=== Study material ===
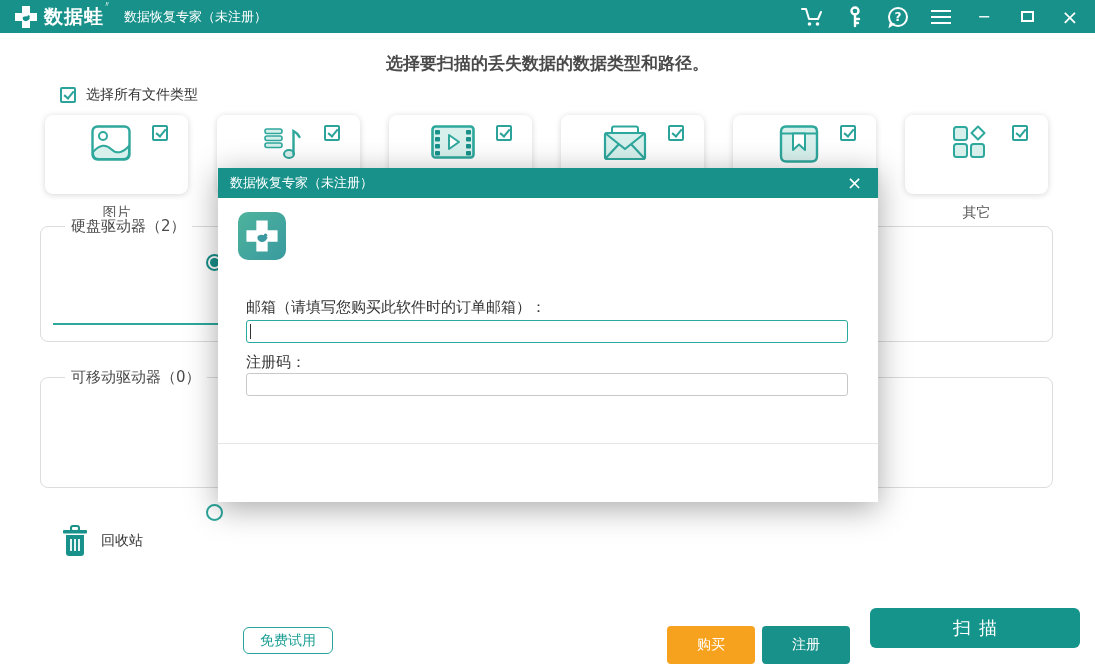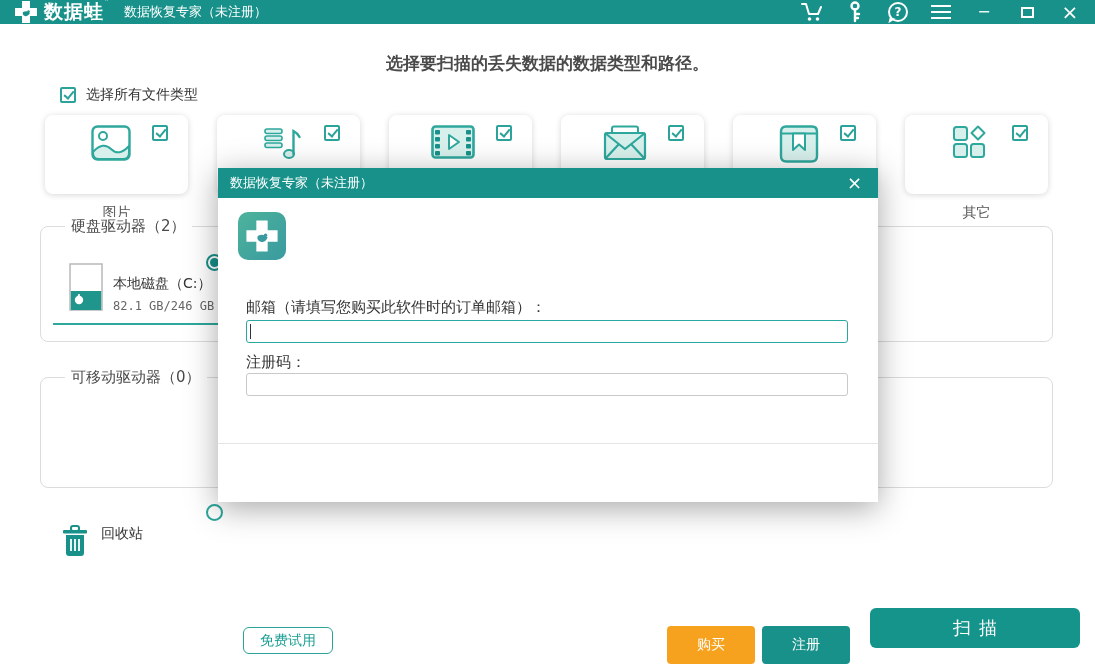--- a/index.html
+++ b/index.html
@@ -9,7 +9,7 @@
     font-family:"DejaVu Sans","Liberation Sans",sans-serif; color:#444;
   }
   
-  .titlebar { position:absolute; left:0; top:0; width:1095px; height:24px;
+  .titlebar { position:absolute; left:0; top:0; width:1095px; height:33px;
     background:#17918A; display:flex; align-items:center; padding:0 14px; z-index:5; }
   .brand-wrap { display:flex; align-items:center; gap:6px; }
   .brand-cross { position:relative; width:24px; height:24px; }

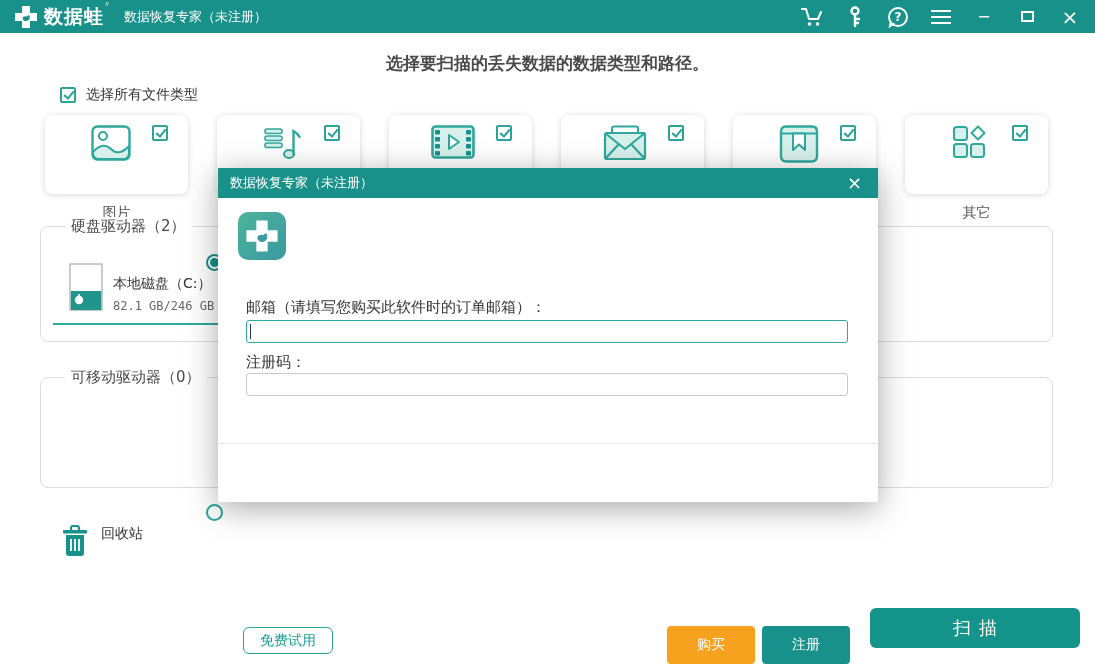--- a/index.html
+++ b/index.html
@@ -212,18 +212,6 @@
 
 <div class="fieldset" style="top:226px; height:116px">
   <span class="legend">硬盘驱动器（2）</span>
-  <div class="disk-row">
-    <svg width="34" height="50" viewBox="0 0 34 50">
-      <rect x="1" y="1" width="32" height="46" fill="#fff" stroke="#b9b9b9" stroke-width="1.5"></rect>
-      <rect x="1.8" y="28" width="30.4" height="19" fill="#1F958C"></rect>
-      <circle cx="10" cy="37" r="4.2" fill="#fff"></circle>
-      <rect x="9" y="31" width="2" height="3" rx="1" fill="#fff" transform="rotate(18 10 32)"></rect>
-    </svg>
-    <div class="disk-meta">
-      <div class="disk-name">本地磁盘（C:）</div>
-      <div class="disk-cap">82.1 GB/246 GB</div>
-    </div>
-  </div>
   <div class="disk-underline"></div>
 </div>
 <span class="radio selected" style="left:206px; top:254px"></span>

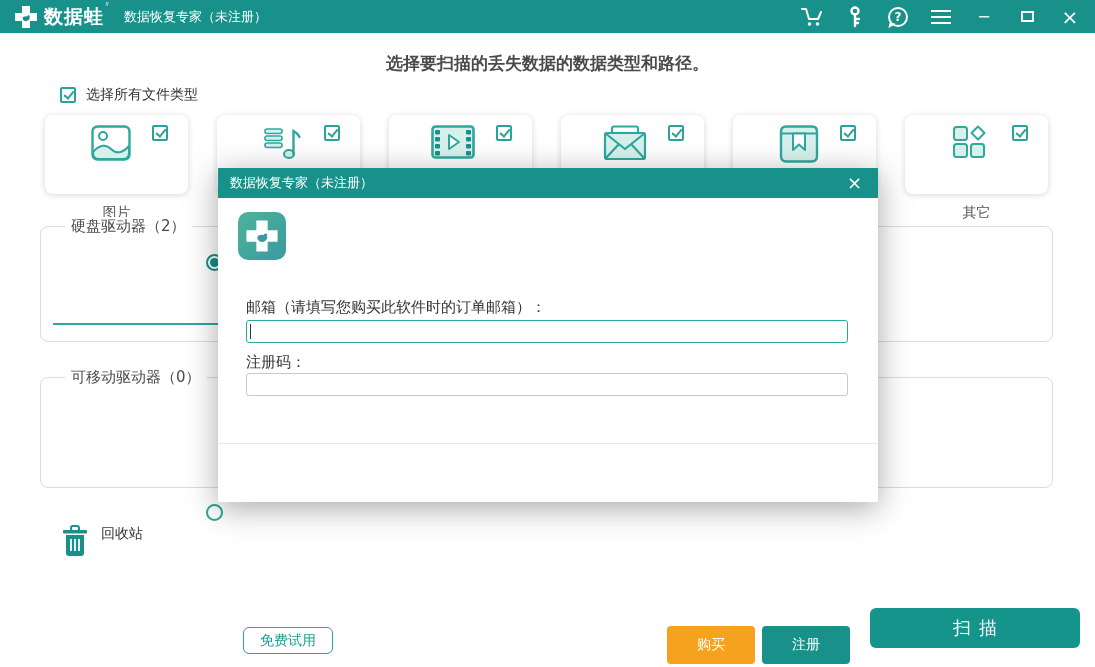--- a/index.html
+++ b/index.html
@@ -55,7 +55,7 @@
   .radio { position:absolute; width:17px; height:17px; border:2px solid #2EA79C; border-radius:50%; background:#fff; }
   .radio.selected { border-color:#17918A; }
   .radio.selected::after { content:""; position:absolute; inset:2px; border-radius:50%; background:#17918A; }
-  .recycle-row { position:absolute; left:62px; top:525px; display:flex; align-items:flex-start; gap:13px; }
+  .recycle-row { position:absolute; left:62px; top:525px; display:flex; align-items:center; gap:13px; }
   .recycle-label { font-size:14px; color:#333; padding-bottom:2px; }
   .scan-btn { position:absolute; left:870px; top:608px; width:210px; height:40px;
     background:#14948B; color:#fff; border:none; border-radius:6px; font-size:18px;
===
Each record must be returned exactly as it stands, and the images omitted.

_Problem solution_
--- a/index.html
+++ b/index.html
@@ -9,7 +9,7 @@
     font-family:"DejaVu Sans","Liberation Sans",sans-serif; color:#444;
   }
   
-  .titlebar { position:absolute; left:0; top:0; width:1095px; height:24px;
+  .titlebar { position:absolute; left:0; top:0; width:1095px; height:33px;
     background:#17918A; display:flex; align-items:center; padding:0 14px; z-index:5; }
   .brand-wrap { display:flex; align-items:center; gap:6px; }
   .brand-cross { position:relative; width:24px; height:24px; }

--- a/index.html
+++ b/index.html
@@ -212,18 +212,6 @@
 
 <div class="fieldset" style="top:226px; height:116px">
   <span class="legend">硬盘驱动器（2）</span>
-  <div class="disk-row">
-    <svg width="34" height="50" viewBox="0 0 34 50">
-      <rect x="1" y="1" width="32" height="46" fill="#fff" stroke="#b9b9b9" stroke-width="1.5"></rect>
-      <rect x="1.8" y="28" width="30.4" height="19" fill="#1F958C"></rect>
-      <circle cx="10" cy="37" r="4.2" fill="#fff"></circle>
-      <rect x="9" y="31" width="2" height="3" rx="1" fill="#fff" transform="rotate(18 10 32)"></rect>
-    </svg>
-    <div class="disk-meta">
-      <div class="disk-name">本地磁盘（C:）</div>
-      <div class="disk-cap">82.1 GB/246 GB</div>
-    </div>
-  </div>
   <div class="disk-underline"></div>
 </div>
 <span class="radio selected" style="left:206px; top:254px"></span>

--- a/index.html
+++ b/index.html
@@ -55,7 +55,7 @@
   .radio { position:absolute; width:17px; height:17px; border:2px solid #2EA79C; border-radius:50%; background:#fff; }
   .radio.selected { border-color:#17918A; }
   .radio.selected::after { content:""; position:absolute; inset:2px; border-radius:50%; background:#17918A; }
-  .recycle-row { position:absolute; left:62px; top:525px; display:flex; align-items:flex-start; gap:13px; }
+  .recycle-row { position:absolute; left:62px; top:525px; display:flex; align-items:center; gap:13px; }
   .recycle-label { font-size:14px; color:#333; padding-bottom:2px; }
   .scan-btn { position:absolute; left:870px; top:608px; width:210px; height:40px;
     background:#14948B; color:#fff; border:none; border-radius:6px; font-size:18px;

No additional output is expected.